● Your task: In the data that follows, count each line holding the string "none"; answer with the number only.
== Segment start ==
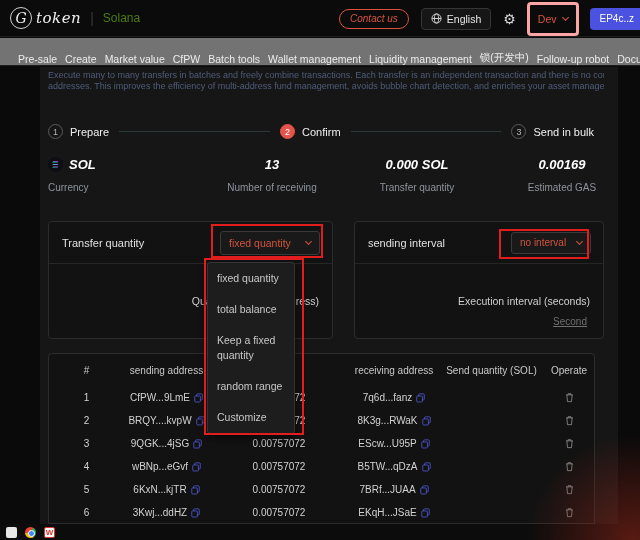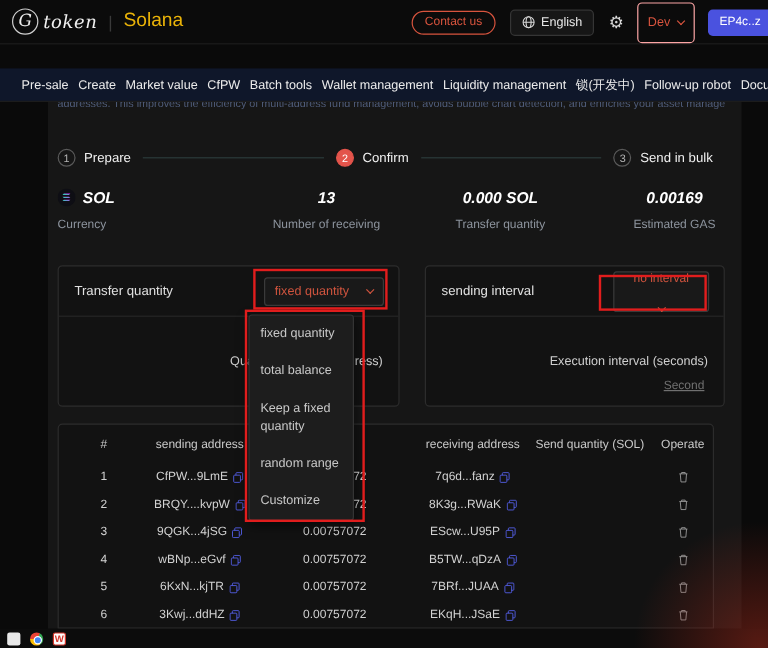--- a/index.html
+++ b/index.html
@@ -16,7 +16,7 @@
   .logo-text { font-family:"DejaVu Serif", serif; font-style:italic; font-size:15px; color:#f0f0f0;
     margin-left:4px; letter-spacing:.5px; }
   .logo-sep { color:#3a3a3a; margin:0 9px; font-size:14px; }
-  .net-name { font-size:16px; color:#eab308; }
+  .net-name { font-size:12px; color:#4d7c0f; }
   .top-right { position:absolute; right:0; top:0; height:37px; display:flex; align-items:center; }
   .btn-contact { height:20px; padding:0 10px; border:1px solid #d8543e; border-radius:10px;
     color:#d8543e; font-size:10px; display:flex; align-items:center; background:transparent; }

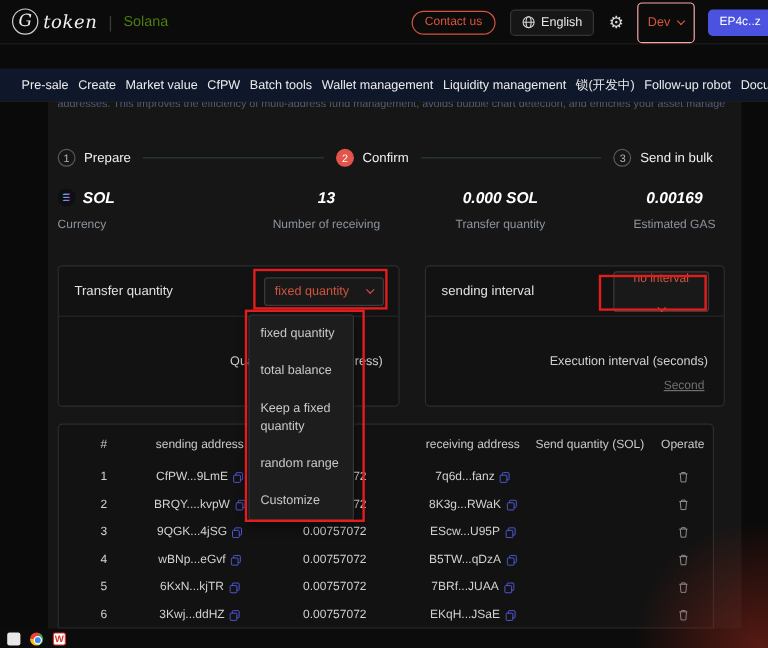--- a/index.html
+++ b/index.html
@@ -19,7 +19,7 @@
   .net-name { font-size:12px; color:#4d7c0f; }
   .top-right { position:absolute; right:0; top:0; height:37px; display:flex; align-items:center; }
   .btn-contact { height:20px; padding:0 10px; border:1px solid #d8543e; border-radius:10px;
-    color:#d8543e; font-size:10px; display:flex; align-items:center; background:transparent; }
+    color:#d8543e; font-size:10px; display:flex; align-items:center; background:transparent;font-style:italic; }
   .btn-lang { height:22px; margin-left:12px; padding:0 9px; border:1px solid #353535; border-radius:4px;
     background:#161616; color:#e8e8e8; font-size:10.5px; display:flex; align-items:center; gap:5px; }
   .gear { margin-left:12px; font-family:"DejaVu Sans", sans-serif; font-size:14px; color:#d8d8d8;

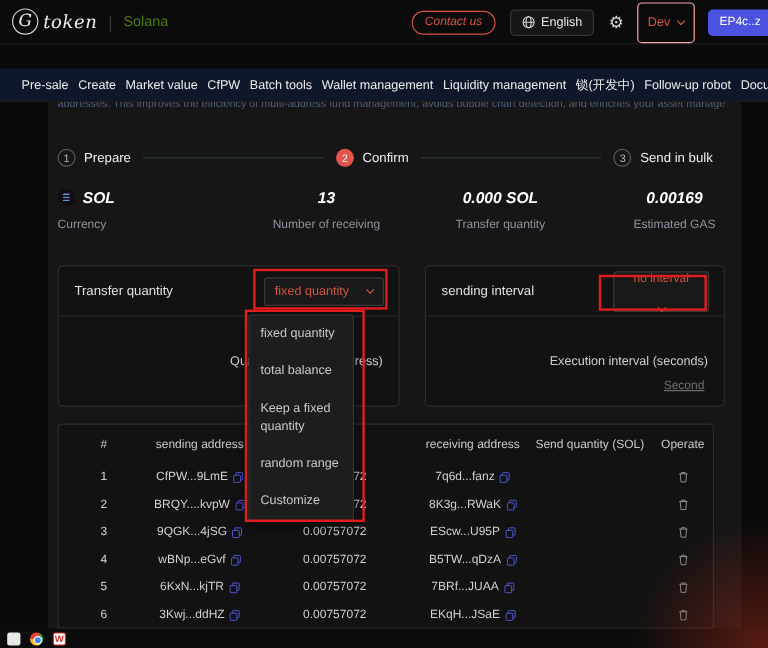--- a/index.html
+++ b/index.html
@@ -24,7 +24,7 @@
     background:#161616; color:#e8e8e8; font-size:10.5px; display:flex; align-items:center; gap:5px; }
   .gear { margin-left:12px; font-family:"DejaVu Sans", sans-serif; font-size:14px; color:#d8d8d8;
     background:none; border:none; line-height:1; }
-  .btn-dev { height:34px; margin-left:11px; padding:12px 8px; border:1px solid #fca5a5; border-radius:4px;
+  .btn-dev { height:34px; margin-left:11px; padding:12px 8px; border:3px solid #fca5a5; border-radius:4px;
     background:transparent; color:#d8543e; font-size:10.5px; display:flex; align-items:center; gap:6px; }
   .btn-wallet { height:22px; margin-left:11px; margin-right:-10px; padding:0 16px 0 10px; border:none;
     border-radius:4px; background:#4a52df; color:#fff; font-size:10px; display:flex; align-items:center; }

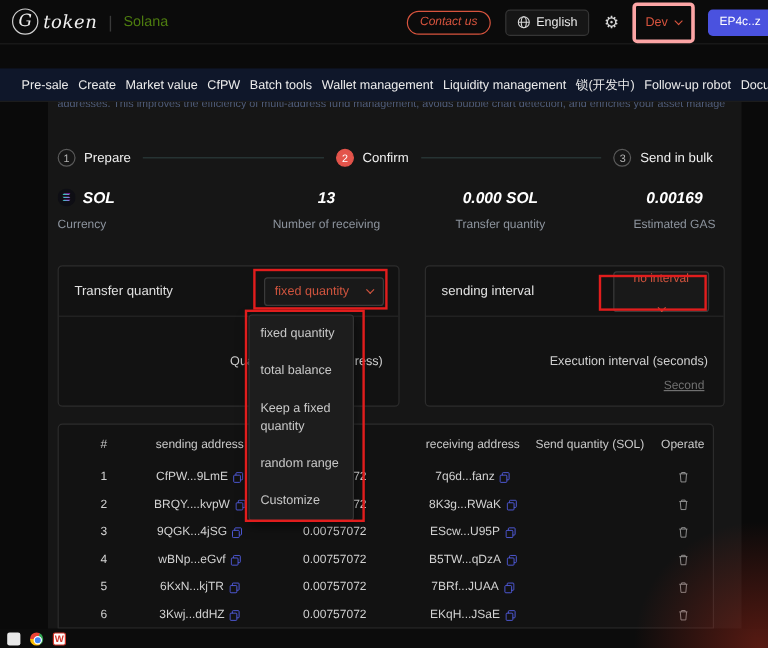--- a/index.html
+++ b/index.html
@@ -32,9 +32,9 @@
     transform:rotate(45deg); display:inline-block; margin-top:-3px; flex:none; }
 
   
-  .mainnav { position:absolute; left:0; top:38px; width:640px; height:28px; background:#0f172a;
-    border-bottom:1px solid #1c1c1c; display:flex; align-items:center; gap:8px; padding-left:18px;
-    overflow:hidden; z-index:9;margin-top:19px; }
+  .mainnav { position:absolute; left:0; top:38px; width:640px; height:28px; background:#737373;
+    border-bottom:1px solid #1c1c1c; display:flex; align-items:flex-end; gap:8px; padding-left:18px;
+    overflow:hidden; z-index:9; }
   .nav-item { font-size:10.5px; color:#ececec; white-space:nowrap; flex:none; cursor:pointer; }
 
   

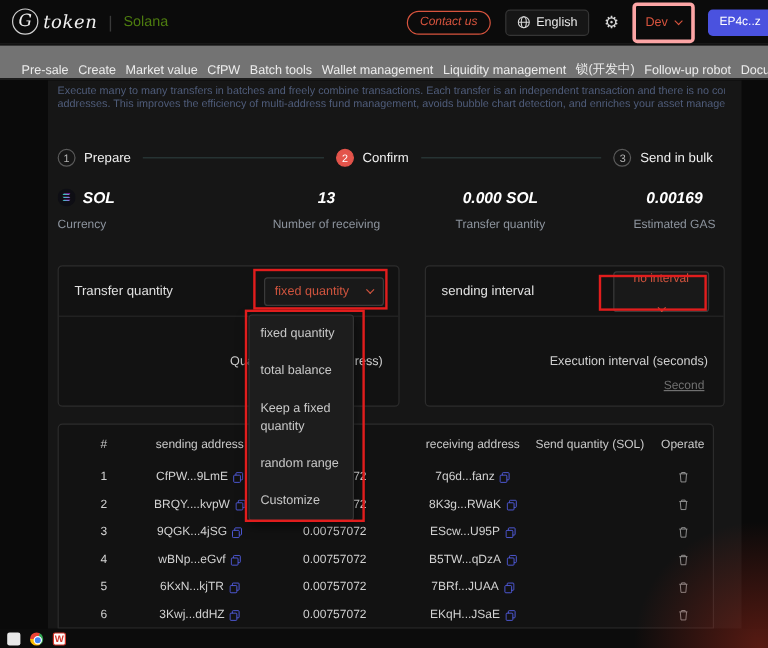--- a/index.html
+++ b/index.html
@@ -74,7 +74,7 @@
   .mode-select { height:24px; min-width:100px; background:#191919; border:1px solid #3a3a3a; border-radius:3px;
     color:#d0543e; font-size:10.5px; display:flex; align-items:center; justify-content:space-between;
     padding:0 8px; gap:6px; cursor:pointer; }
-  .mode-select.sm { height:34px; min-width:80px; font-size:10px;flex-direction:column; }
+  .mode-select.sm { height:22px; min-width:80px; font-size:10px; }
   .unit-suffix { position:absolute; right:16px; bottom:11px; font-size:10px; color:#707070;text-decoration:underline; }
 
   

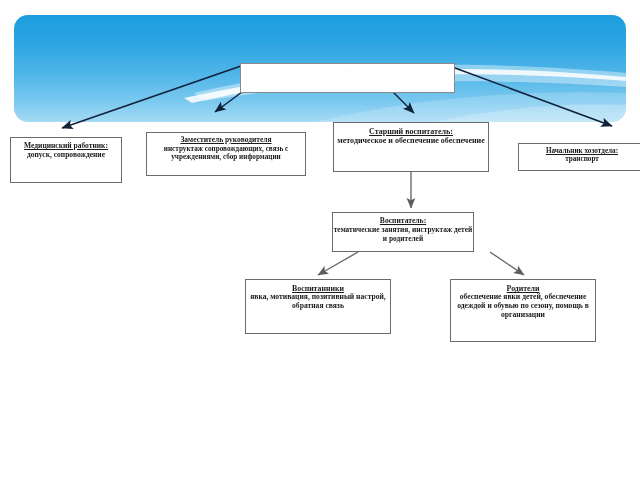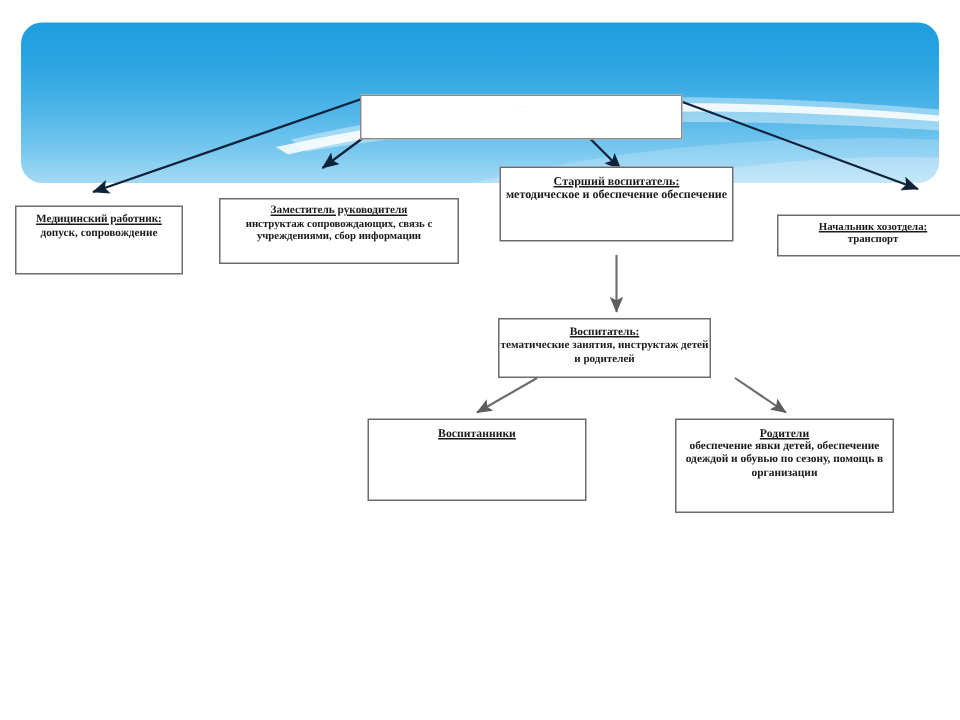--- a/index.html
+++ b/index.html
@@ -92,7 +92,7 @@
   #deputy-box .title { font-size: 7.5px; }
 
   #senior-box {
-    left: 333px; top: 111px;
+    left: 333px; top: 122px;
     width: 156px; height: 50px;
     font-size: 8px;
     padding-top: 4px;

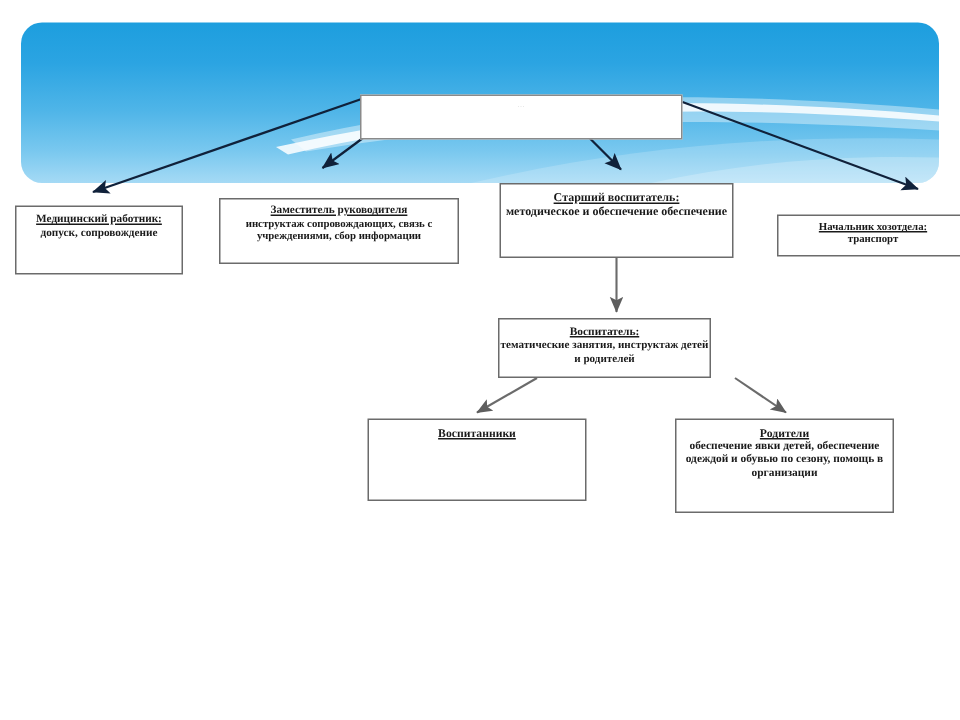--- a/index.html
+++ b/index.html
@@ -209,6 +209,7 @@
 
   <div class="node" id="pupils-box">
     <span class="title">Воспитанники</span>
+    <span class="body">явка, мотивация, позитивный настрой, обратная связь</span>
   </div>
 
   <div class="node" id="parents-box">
== Segment end ==
● Solution for this task: 4